WHAT THE TASK REQUIRES
The lines you return must be all those in the data that hold the string "project".

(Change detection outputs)
*** Begin section ***

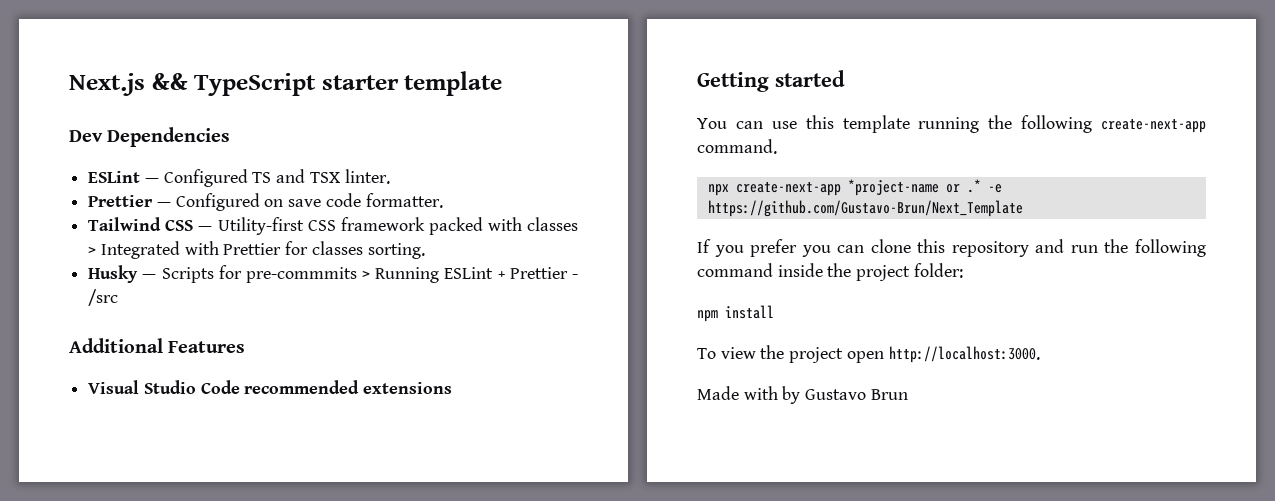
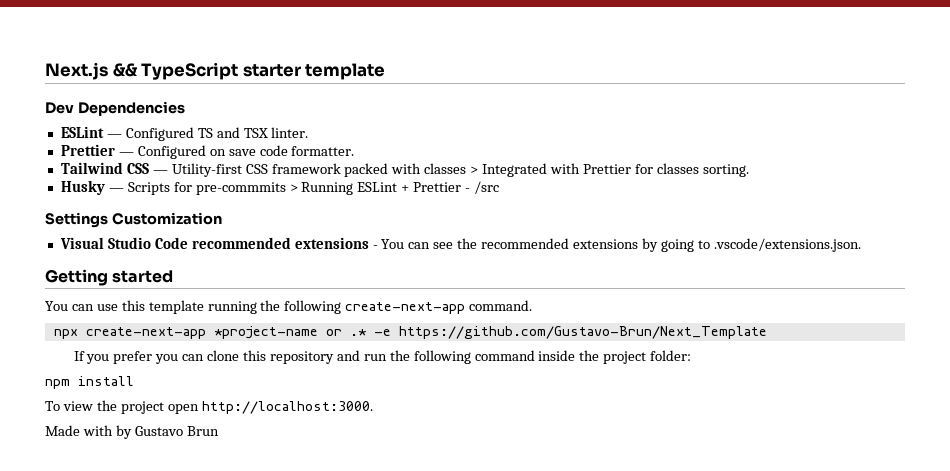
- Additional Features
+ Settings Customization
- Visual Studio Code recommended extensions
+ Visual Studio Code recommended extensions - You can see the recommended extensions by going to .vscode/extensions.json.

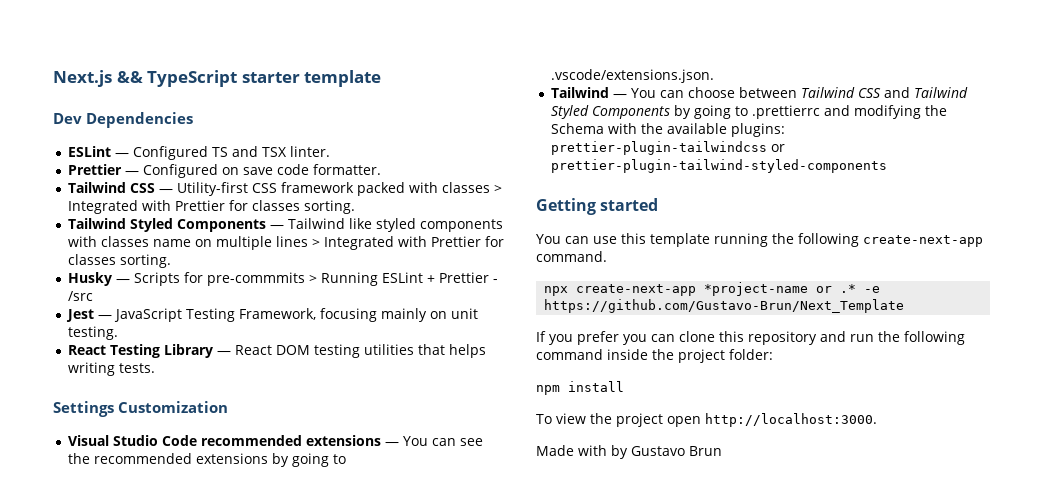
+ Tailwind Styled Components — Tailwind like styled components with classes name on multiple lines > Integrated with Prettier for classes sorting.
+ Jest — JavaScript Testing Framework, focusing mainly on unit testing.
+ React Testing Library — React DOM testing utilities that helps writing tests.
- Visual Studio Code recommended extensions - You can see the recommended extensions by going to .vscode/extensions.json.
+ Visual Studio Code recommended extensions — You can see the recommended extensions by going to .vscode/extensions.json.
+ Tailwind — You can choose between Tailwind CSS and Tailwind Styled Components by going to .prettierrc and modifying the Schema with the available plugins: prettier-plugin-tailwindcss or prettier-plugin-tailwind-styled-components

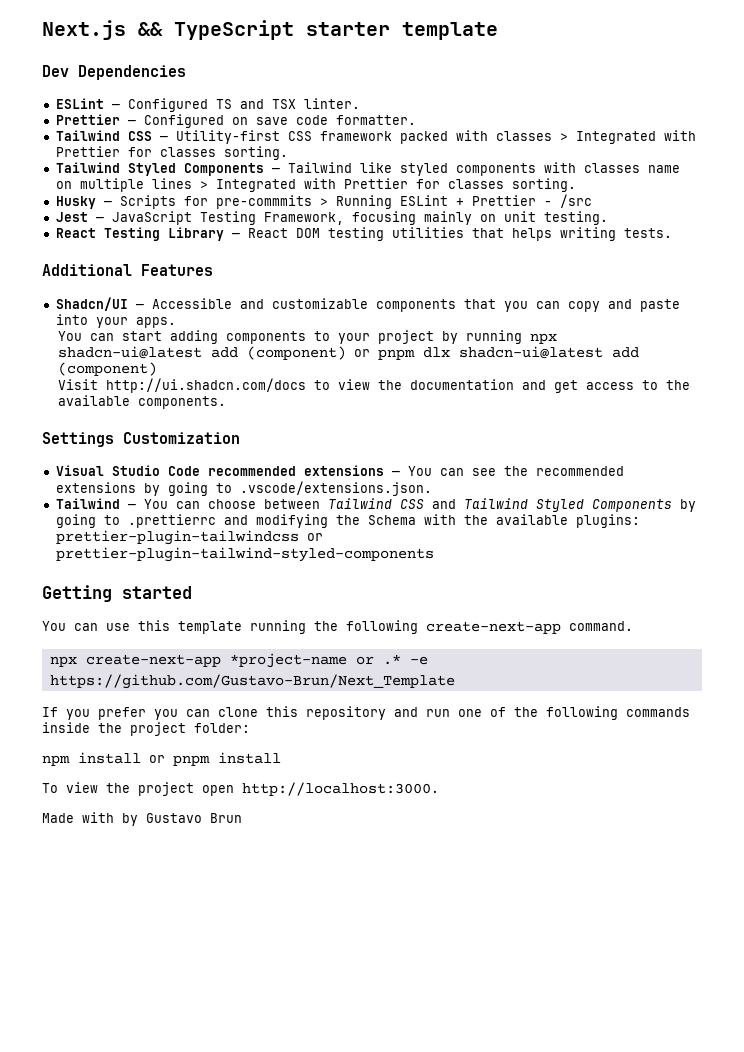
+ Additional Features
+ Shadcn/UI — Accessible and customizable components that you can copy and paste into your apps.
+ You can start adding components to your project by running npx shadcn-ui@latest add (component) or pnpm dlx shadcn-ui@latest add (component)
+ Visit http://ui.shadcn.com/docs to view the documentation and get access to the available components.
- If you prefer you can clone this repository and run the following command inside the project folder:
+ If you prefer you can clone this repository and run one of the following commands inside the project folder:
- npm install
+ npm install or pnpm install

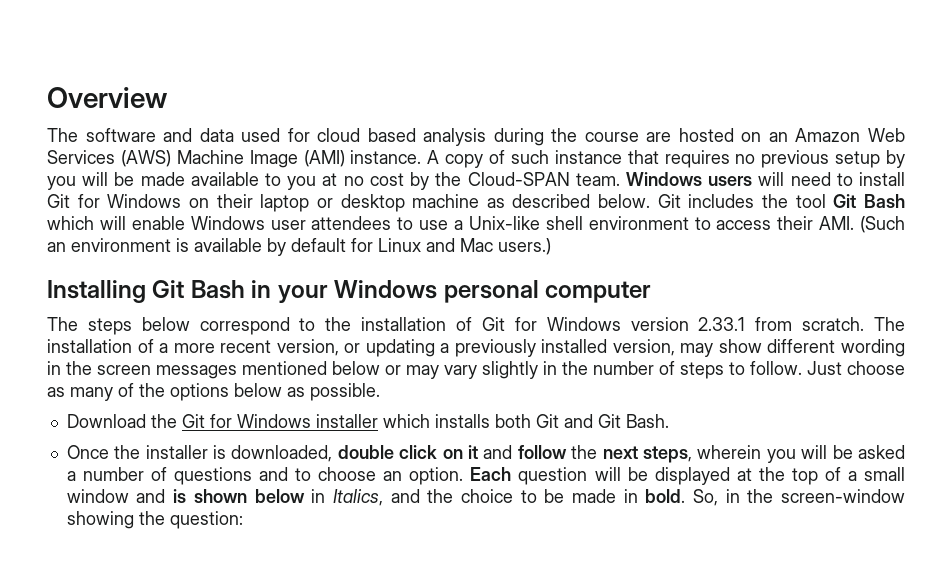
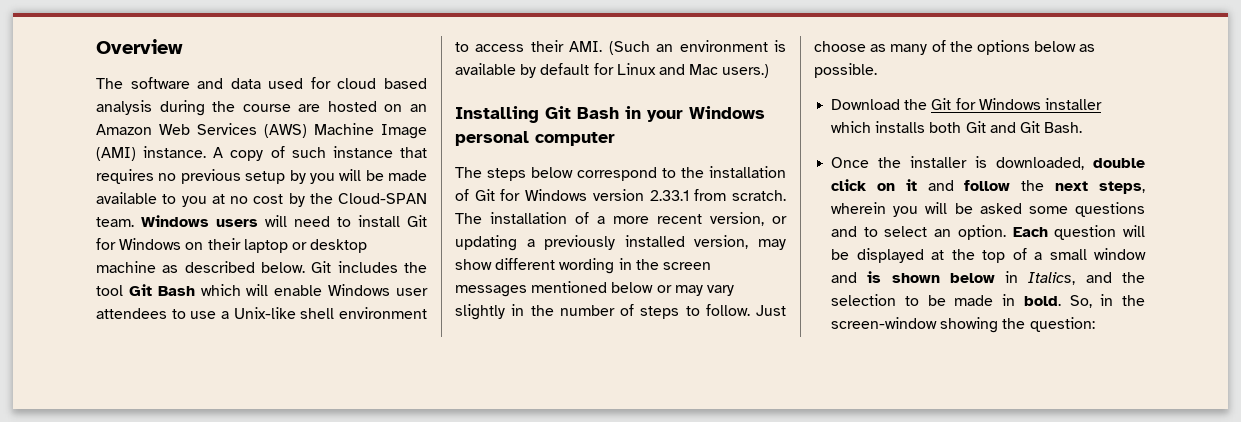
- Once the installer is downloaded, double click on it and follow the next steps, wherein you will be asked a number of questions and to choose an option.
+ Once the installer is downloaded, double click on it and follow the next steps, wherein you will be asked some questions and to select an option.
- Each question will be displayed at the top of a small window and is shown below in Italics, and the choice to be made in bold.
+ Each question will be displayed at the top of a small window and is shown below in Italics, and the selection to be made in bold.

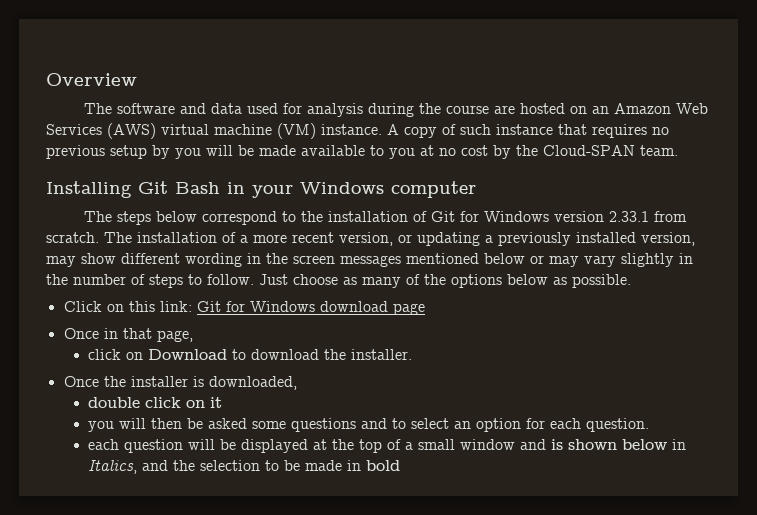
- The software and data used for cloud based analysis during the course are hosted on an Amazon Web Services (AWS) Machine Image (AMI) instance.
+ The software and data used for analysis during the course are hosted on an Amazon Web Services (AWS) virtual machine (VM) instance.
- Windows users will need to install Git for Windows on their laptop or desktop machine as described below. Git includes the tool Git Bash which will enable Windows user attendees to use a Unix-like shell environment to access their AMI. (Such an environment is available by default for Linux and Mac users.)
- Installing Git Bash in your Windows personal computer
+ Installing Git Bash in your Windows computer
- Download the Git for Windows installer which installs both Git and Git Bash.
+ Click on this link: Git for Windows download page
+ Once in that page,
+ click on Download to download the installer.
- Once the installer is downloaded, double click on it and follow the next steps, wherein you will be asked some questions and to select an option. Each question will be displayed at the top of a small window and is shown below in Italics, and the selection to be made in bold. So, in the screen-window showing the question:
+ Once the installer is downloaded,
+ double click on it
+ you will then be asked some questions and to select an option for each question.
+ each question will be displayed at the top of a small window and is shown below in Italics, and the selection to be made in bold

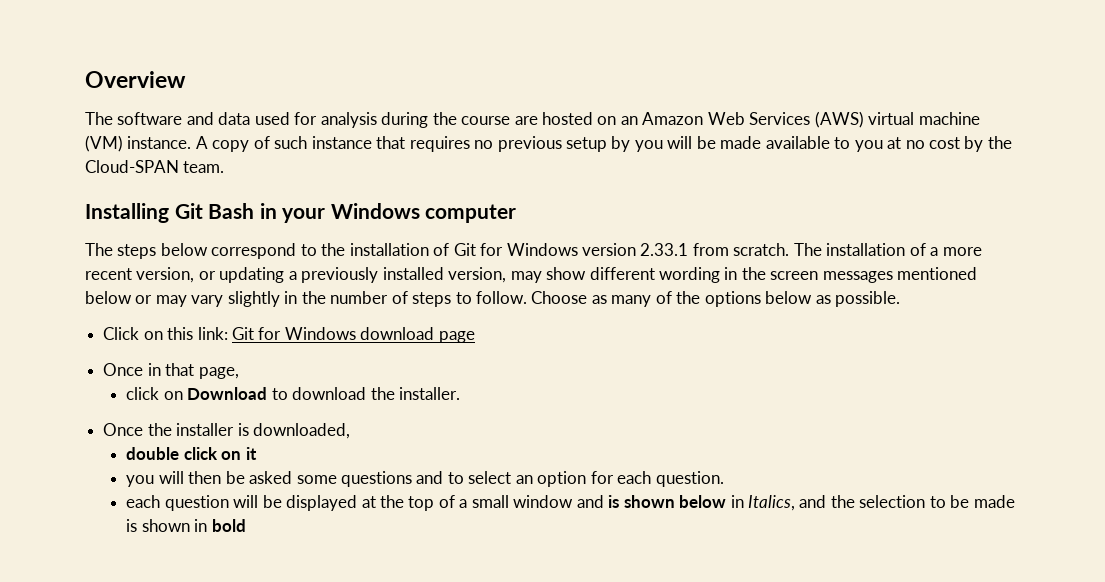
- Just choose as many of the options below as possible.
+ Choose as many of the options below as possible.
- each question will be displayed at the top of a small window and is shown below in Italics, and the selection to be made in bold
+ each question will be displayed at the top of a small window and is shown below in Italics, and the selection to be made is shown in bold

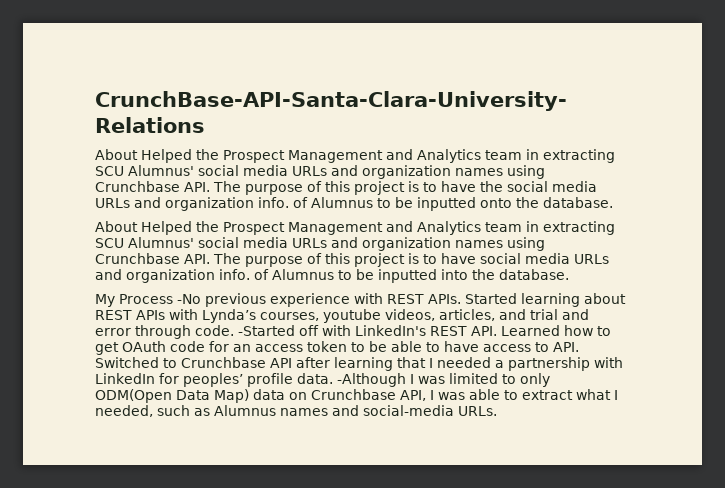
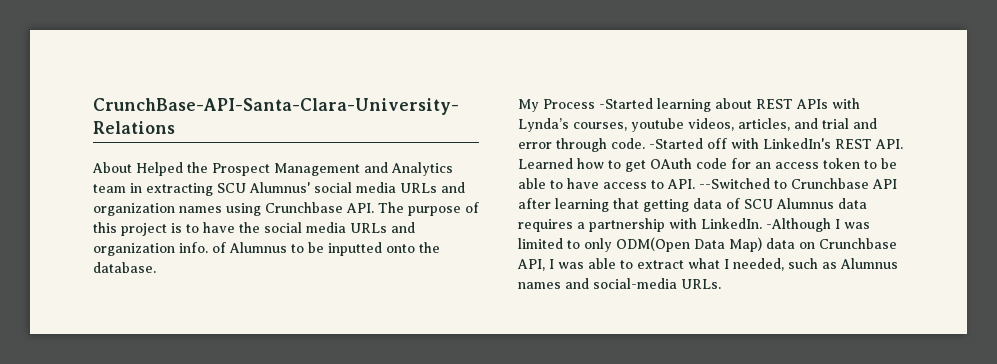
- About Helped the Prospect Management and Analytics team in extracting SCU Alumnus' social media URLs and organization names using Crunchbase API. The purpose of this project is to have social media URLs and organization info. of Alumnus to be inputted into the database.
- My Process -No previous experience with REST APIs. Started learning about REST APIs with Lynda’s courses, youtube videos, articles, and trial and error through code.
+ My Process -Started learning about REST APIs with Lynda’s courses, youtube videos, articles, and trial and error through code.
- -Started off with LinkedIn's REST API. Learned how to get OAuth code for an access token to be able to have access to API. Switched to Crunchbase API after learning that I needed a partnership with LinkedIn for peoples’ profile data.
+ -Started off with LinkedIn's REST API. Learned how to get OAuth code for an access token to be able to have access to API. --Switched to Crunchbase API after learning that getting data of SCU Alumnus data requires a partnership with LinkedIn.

*** End section ***

EXERCISE RESULT
+ You can start adding components to your project by running npx shadcn-ui@latest add (component) or pnpm dlx shadcn-ui@latest add (component)
- If you prefer you can clone this repository and run the following command inside the project folder:
+ If you prefer you can clone this repository and run one of the following commands inside the project folder:
- About Helped the Prospect Management and Analytics team in extracting SCU Alumnus' social media URLs and organization names using Crunchbase API. The purpose of this project is to have social media URLs and organization info. of Alumnus to be inputted into the database.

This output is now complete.